Il y avait longtemps que je ne m’étais pas adonné aux troubles délices de la nanardise cinématographique, ce vice impuni qui m’a saisi il y a longtemps, et dont je ne parviens pas à me débarrasser. En achetant chez l’exploiteur René Château Une femme par jour, je faisais voler en éclat mes résolutions les plus fermes et, tel Jacques Brel rejetant toute sagesse pour beugler le retour de Mathilde, je me jetais dans le vice sus énoncé avec volupté.
Mais pour être satisfaisante, la pratique du nanard se doit d’être accompagnée d’outrances et d’aspérités qui envoient le spectateur sur une planète située dans une autre dimension, où les notions de bon goût, de mesure et de sagesse n’ont rien à voir avec la réalité quotidienne. Ainsi deux chefs-d’œuvre du genre, Ah ! Les belles bacchantes et Le Congrès des belles-mères, qui ont le culot de ne rien se refuser.
Une femme par jour, tiré d’une opérette par l’inégal Jean Boyer, capable du meilleur (Circonstances atténuantes, Nous irons à Paris) comme du pire (La chaleur du sein, Mademoiselle et son gang) présente le grave défaut d’être terriblement lisse. Ceci sous quelques réserves positives sur quoi je reviendrai.
Un jeune gommeux, Guy de Kerentrec (Jacques Pills) se voit placé à la tête d’un harem de sept ravissantes personnes, à la suite d’un gain imprévu au baccara sur le propriétaire du harem, le prince Ali Bey (Robert Burnier, excellent, et de belle stature).

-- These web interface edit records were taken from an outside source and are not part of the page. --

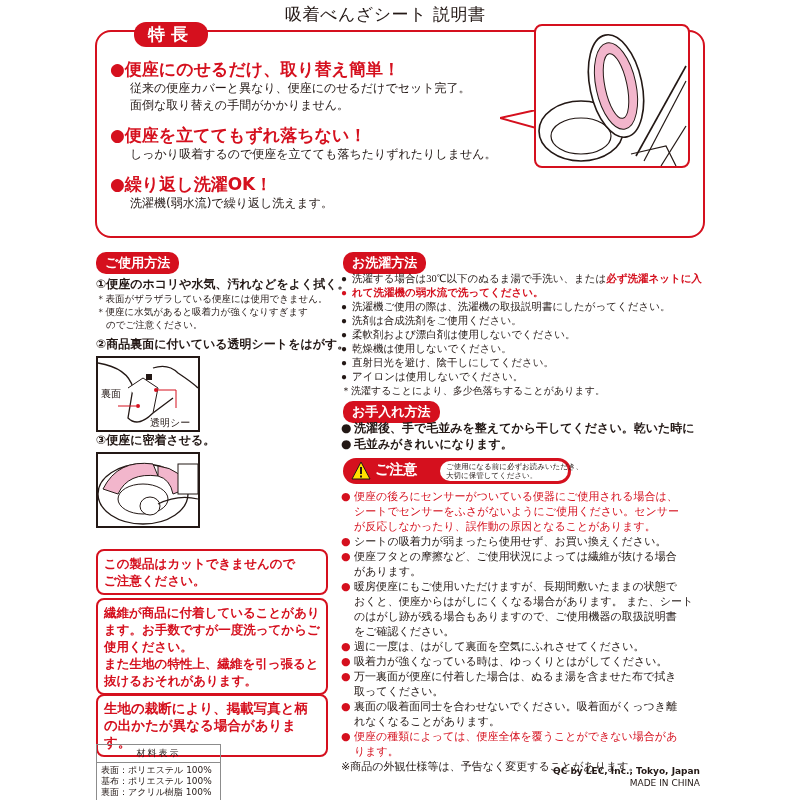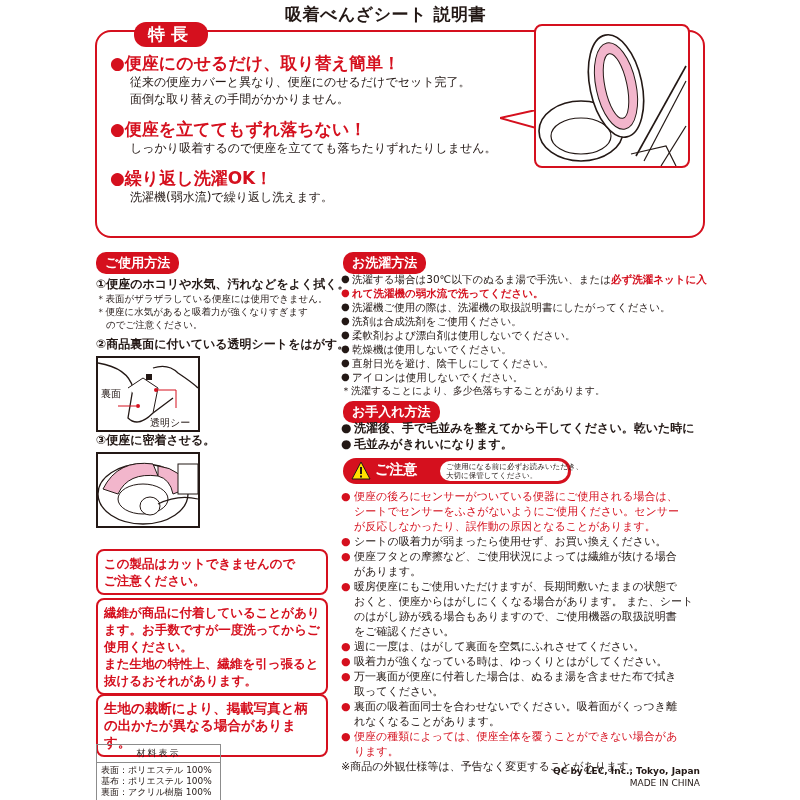--- a/index.html
+++ b/index.html
@@ -6,7 +6,7 @@
   html, body { width: 800px; height: 800px; background: #ffffff; overflow: hidden; }
   body { position: relative; font-family: "DejaVu Sans", "Liberation Sans", sans-serif; color: #231815; }
 
-  .title { position: absolute; top: 3px; left: 285px; font-size: 17px; font-weight: bold; letter-spacing: 0.5px; }
+  .title { position: absolute; top: 3px; left: 285px; font-size: 17px; font-weight: normal; letter-spacing: 0.5px; }
 
   
   .features { position: absolute; top: 30px; left: 95px; width: 610px; height: 208px;

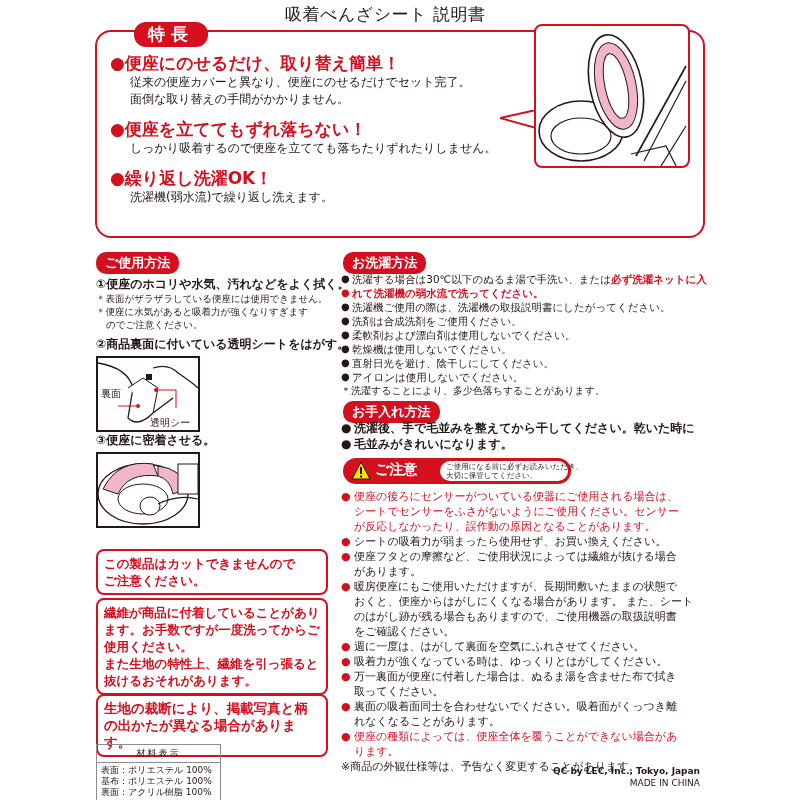--- a/index.html
+++ b/index.html
@@ -13,7 +13,7 @@
               border: 2px solid #d5101e; border-radius: 16px; }
   .feat-tag { position: absolute; top: 22px; left: 134px; background: #d5101e; color: #fff;
               font-weight: bold; font-size: 17px; padding: 1px 14px; border-radius: 12px; letter-spacing: 6px; }
-  .feat-list { position: absolute; top: 52px; left: 110px; width: 420px; }
+  .feat-list { position: absolute; top: 58px; left: 110px; width: 420px; }
   .feat-head { color: #d5101e; font-weight: bold; font-size: 17px; line-height: 22px; white-space: nowrap; }
   .feat-body { font-size: 12px; line-height: 17px; padding-left: 20px; white-space: nowrap; }
   .feat-item { margin-bottom: 10px; }

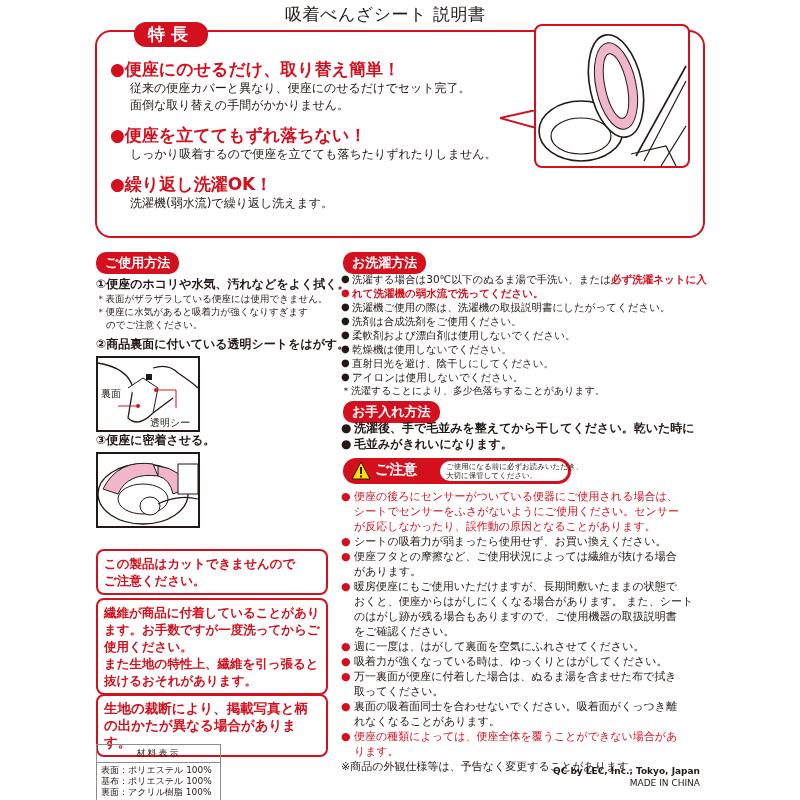--- a/index.html
+++ b/index.html
@@ -166,7 +166,7 @@
 </div>
 
 <div class="sec-tag" style="top:252px; left:343px;">お洗濯方法</div>
-<div class="right" style="top:272px;">
+<div class="right" style="top:272px;font-family:Liberation Serif, serif;">
   <div class="bl"><span>洗濯する場合は30℃以下のぬるま湯で手洗い、または</span><span class="red">必ず洗濯ネットに入</span></div>
   <div class="bl red" style="padding-left:11px;"><span style="position:relative;">れて洗濯機の弱水流で洗ってください。</span></div>
   <div class="bl">洗濯機ご使用の際は、洗濯機の取扱説明書にしたがってください。</div>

Mais Sabine, la jeune fille qui lui est promise et qu’il ne connaît pas (Danielle Godet, fort jolie), chaperonnée par la duchesse de Kerentrec (Denise Grey), qui est à la fois sa marraine et la tante de Guy, veut à toute force séduire le jeune homme et se débrouille pour se faire épouser, malgré les tentations affriolantes qu’on imagine.
Les pensionnaires du harem sont sept, une pour chacun des jours de la semaine, et ont été choisies pour leur diversité : une Espagnole, une Étasunienne, une Hongroise, une créole Cubaine, une Turque, une Grecque et, naturellement, une Française. Celle-ci s’enfuira un temps du sérail, permettant ainsi à Sabine, pure jeune fille, au contraire des habituelles gourgandines, d’imposer son frais minois au jeune premier.
On le voit l’intrigue est celle d’un vaudeville à fort potentiel salace. Le malheur est que, dans la France puritaine de 1948 (puritaine bien plus que celle d’avant-guerre), Jean Boyer a hésité à aller franchement dans toutes les ambiguïtés que la situation pouvait ménager. Il se permet seulement (mais c’est assez réussi) d’introduire, pour la Turque et la Grecque l’évidence d’une amitié plus que tendre qui ajoute un peu de poivre à la situation.
Cela dit, les numéros chantés et dansés (à l’exception de celui de la Cubaine Anita) sont plutôt mièvres, et hors quelques mesures, les lyrics, nombreux, ne sont pas terribles ; ils sont pourtant de Georges van Parys, habituellement mieux inspiré ; mais il est vrai que le compositeur fut fort prolifique et qu’on ne peut pas à chaque fois écrire Comme de bien entendu (pour Circonstances atténuantes, de Jean Boyer), La complainte de la Butte, (pour French cancan, de Jean Renoir), ou la valse brillante de Madame de, de Max Ophuls.
Et puis la distribution est assez triste. Jacques Pills, en jeune premier, est un peu âgé pour le rôle (il avait alors 42 ans) ; surtout il aurait sûrement mieux fait, au lieu de se lancer en solo dans les années 40, de demeurer lié avec André Tabet avec qui il formait, avant-guerre, un duo plein de charme et de fantaisie (voir l’aimable Prends la route). Denise Grey glapit beaucoup trop ; il lui faudra encore trente ans pour devenir la charmante Poupette, la grand-mère fofolle de La boum. Et encore Frédéric Duvallès, qui se trémousse et joue l’important de manière assez crispante.
Donc, on conserve peu de Une femme par jour. On s’amusera toutefois, une fois de plus, comme dans beaucoup de petits films du cinéma de quartier de l’époque, du mélange roublard de moralisme rassurant et de salacité suggérée.
L’époque était délicieusement hypocrite. Et donc hautement civilisée.